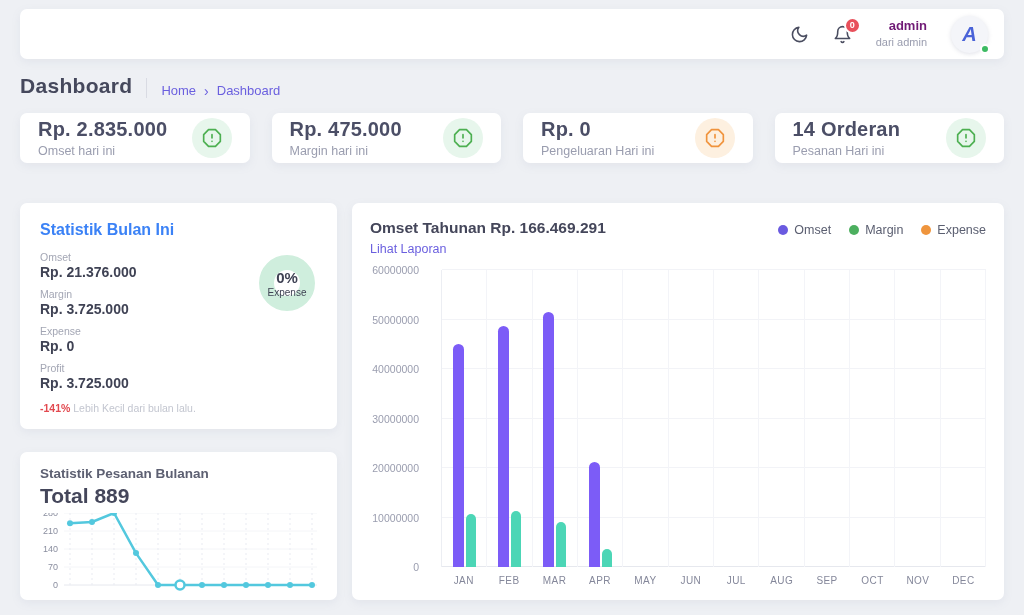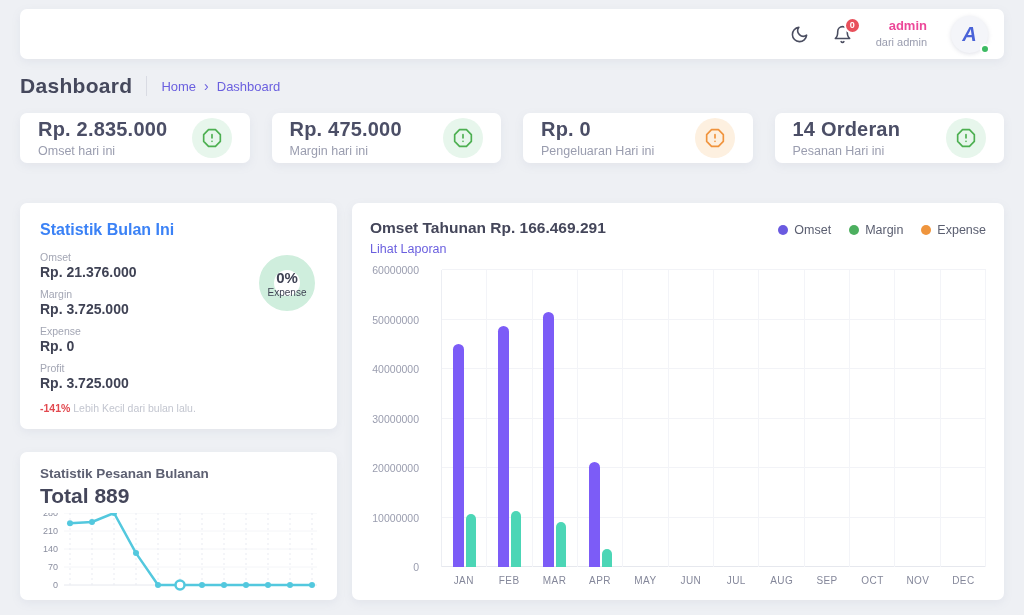"admin" .user-name { color: #ec4899 -> #701a75 }
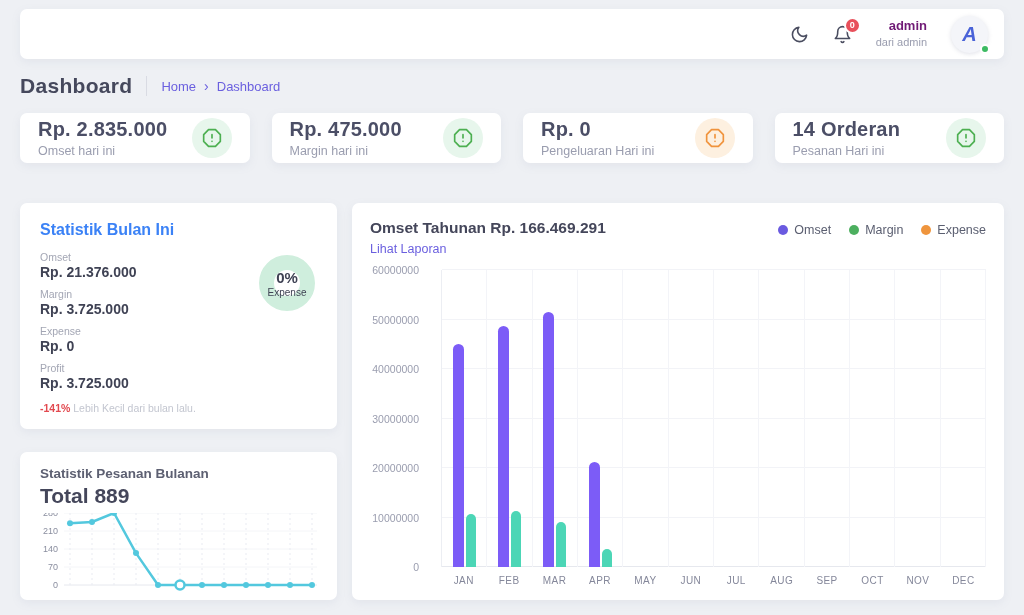"Dashboard" #title-row { align-items: center -> flex-end }
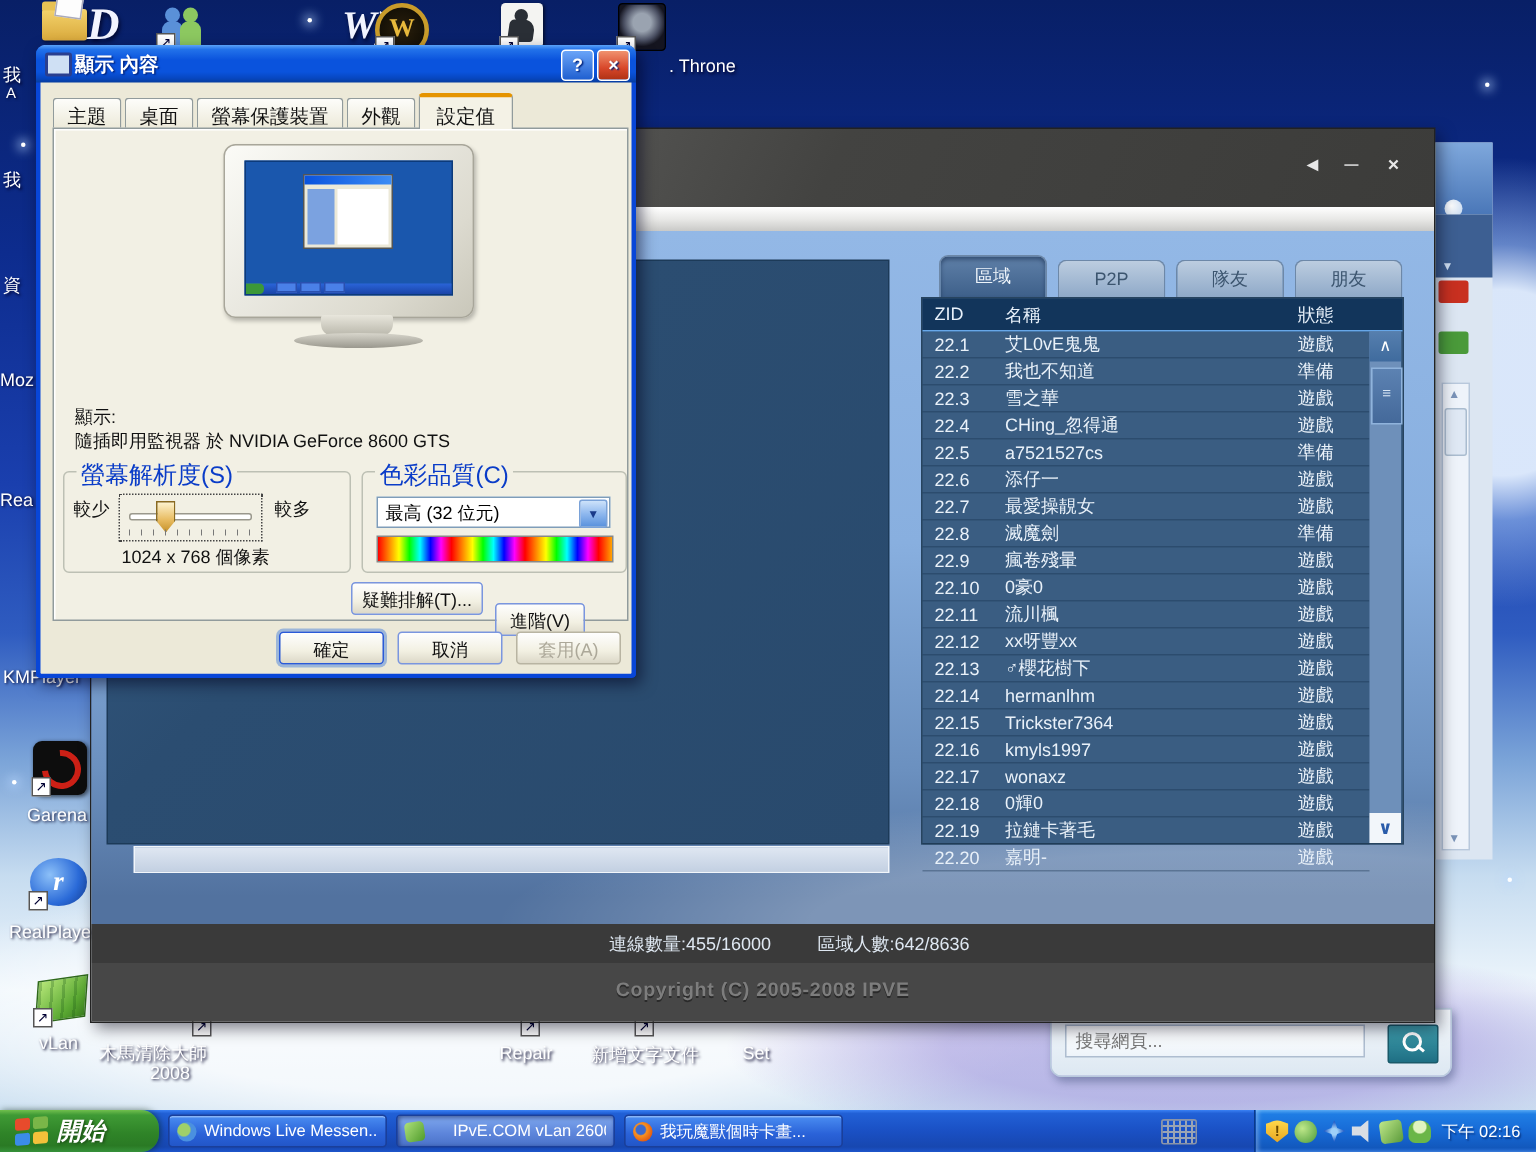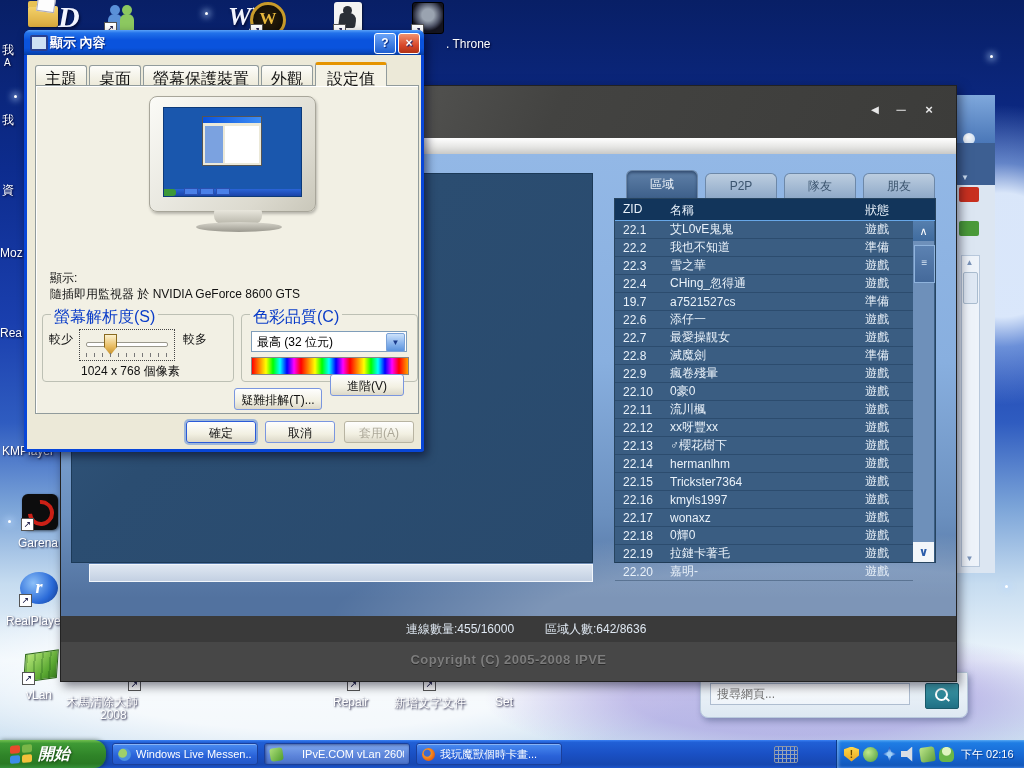"主題" .dtab { font-size: 16px -> 13px }
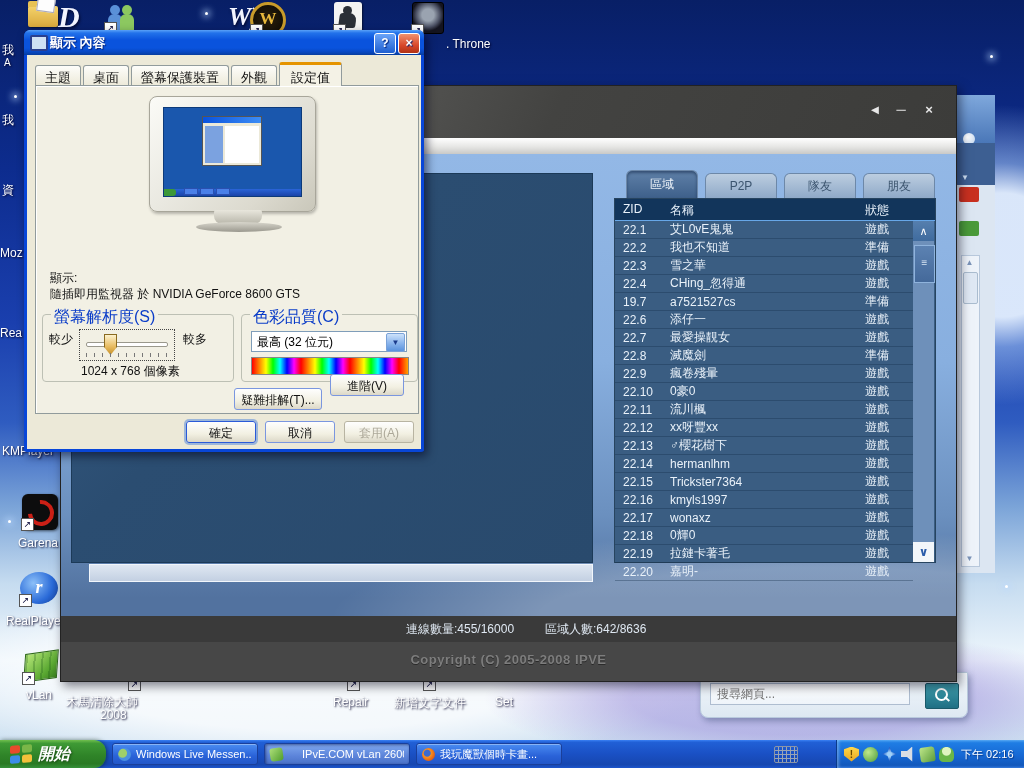"19.7" span.c-zid { text: 19.7 -> 22.5 }
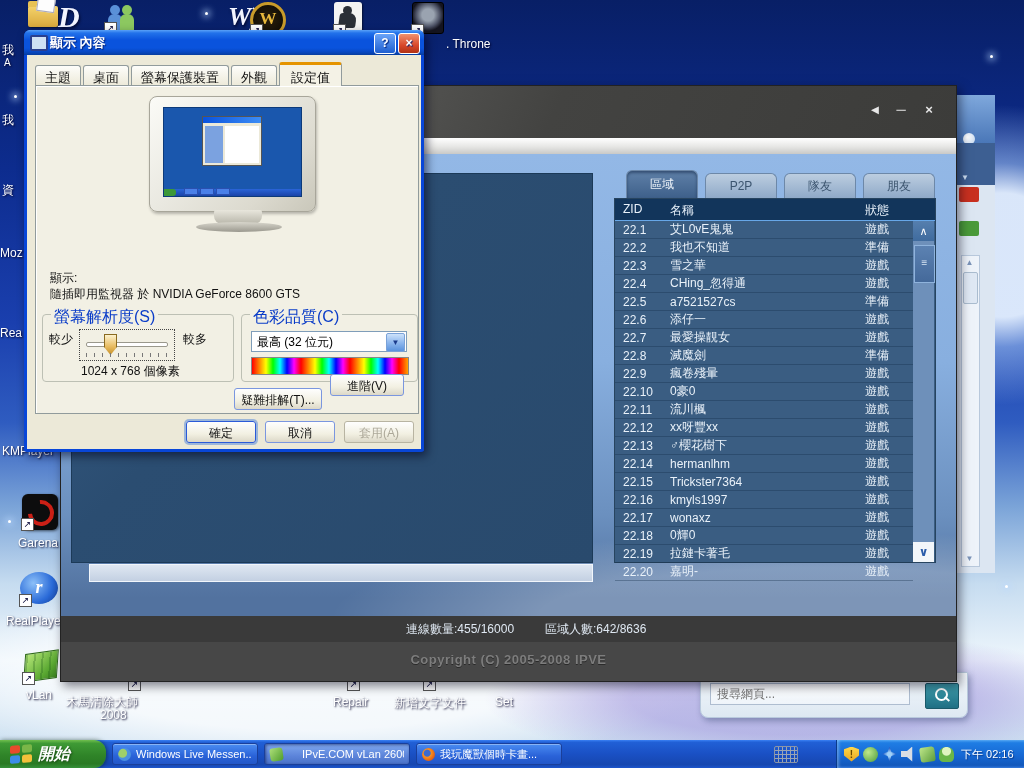"進階(V)" button.xpbtn { top: 288px -> 316px; width: 74px -> 60px }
++++++
## Assigned task
From the line with "font-size: 16px ->" down to the last line of the records above, restate each line verbatim, passing over any picture.

## Response for this exercise
"主題" .dtab { font-size: 16px -> 13px }
"19.7" span.c-zid { text: 19.7 -> 22.5 }
"進階(V)" button.xpbtn { top: 288px -> 316px; width: 74px -> 60px }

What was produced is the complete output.